(Beginning of Exercise inputs)
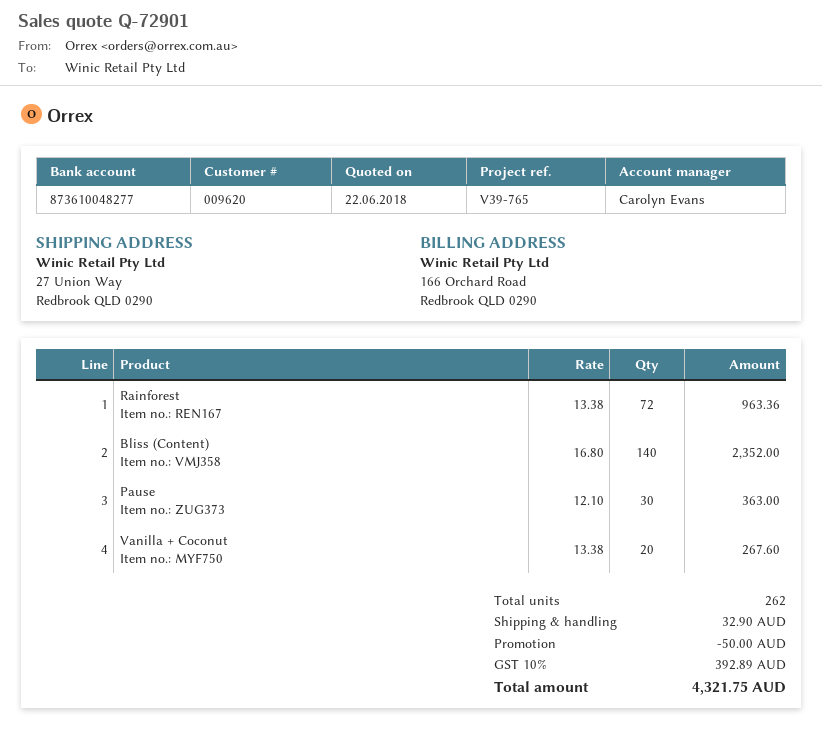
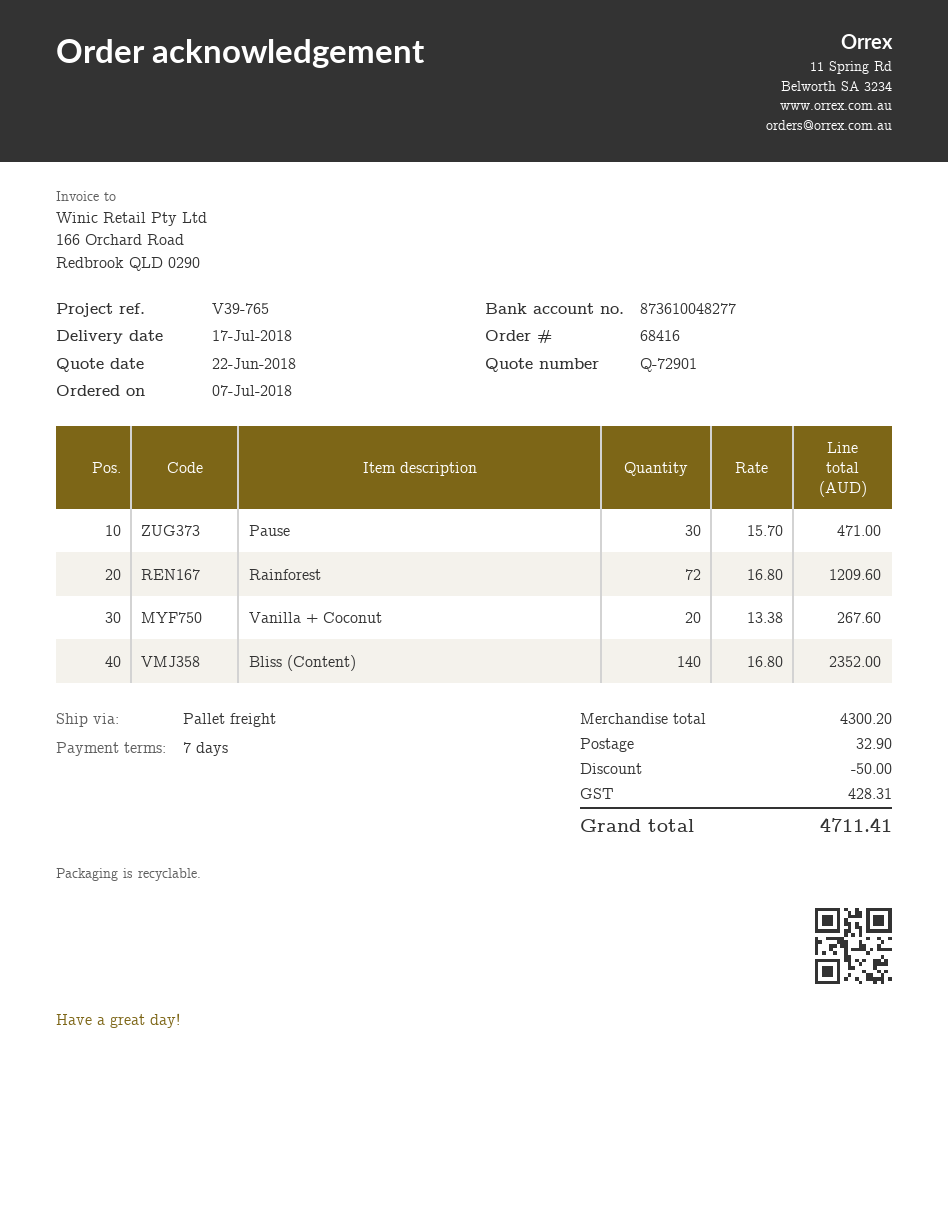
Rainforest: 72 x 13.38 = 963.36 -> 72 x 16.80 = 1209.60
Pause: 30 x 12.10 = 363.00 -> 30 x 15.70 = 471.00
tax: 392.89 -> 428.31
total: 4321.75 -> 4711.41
(End of Exercise inputs)
(Beginning of Exercise inputs)
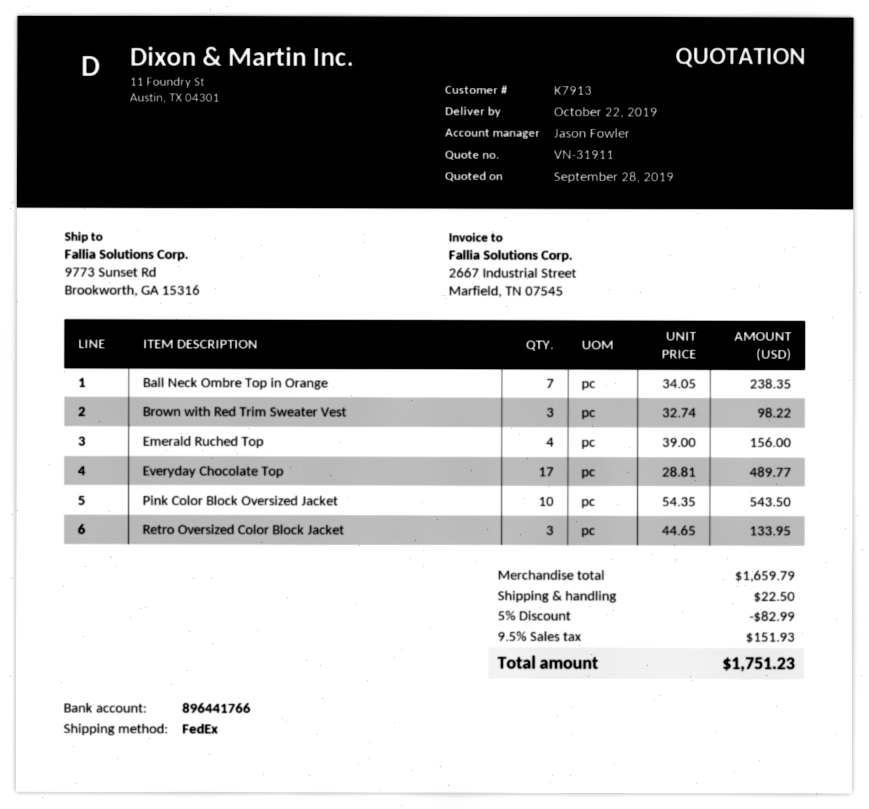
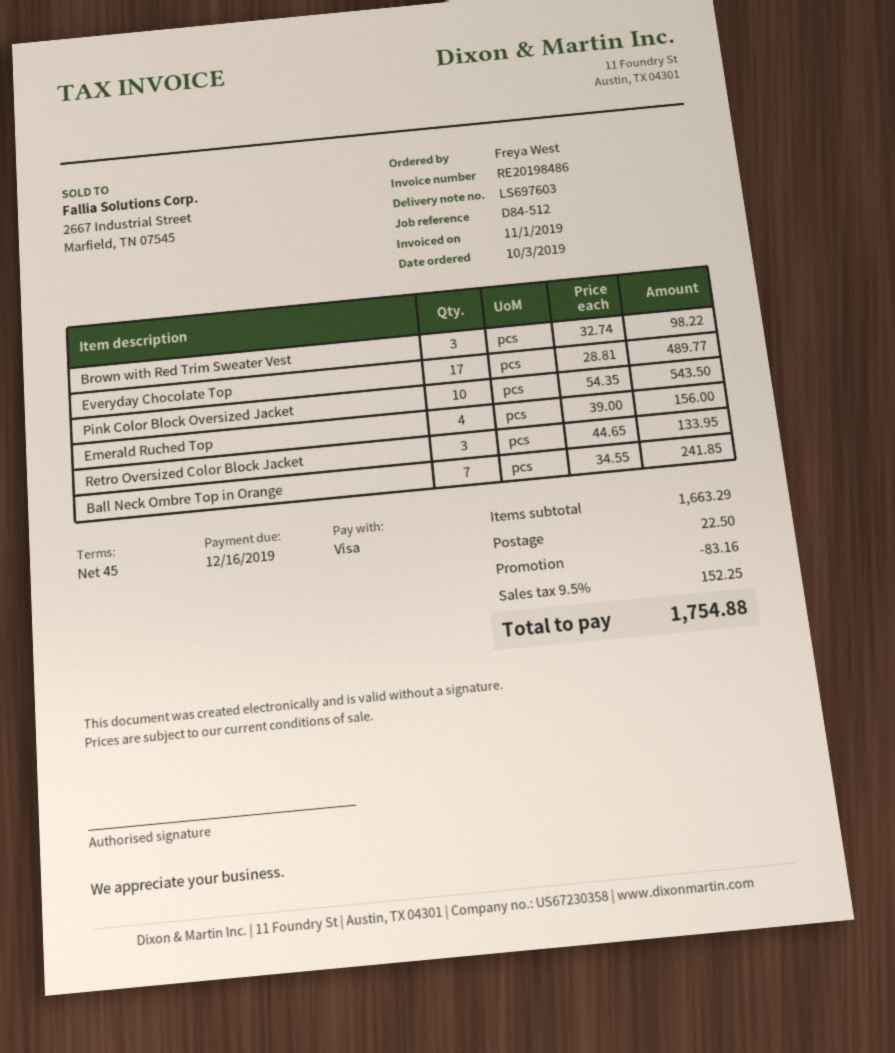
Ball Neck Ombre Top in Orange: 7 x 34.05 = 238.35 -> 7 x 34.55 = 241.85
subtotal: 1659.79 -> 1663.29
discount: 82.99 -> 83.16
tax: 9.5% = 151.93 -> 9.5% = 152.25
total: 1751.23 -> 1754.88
(End of Exercise inputs)
Task requirements — From the line holding "Rainforest: 72 x" to the line holding "total: 4321.75 -> 4711.41", inclusive, restate each line above exactly as written.

Completed exercise —
Rainforest: 72 x 13.38 = 963.36 -> 72 x 16.80 = 1209.60
Pause: 30 x 12.10 = 363.00 -> 30 x 15.70 = 471.00
tax: 392.89 -> 428.31
total: 4321.75 -> 4711.41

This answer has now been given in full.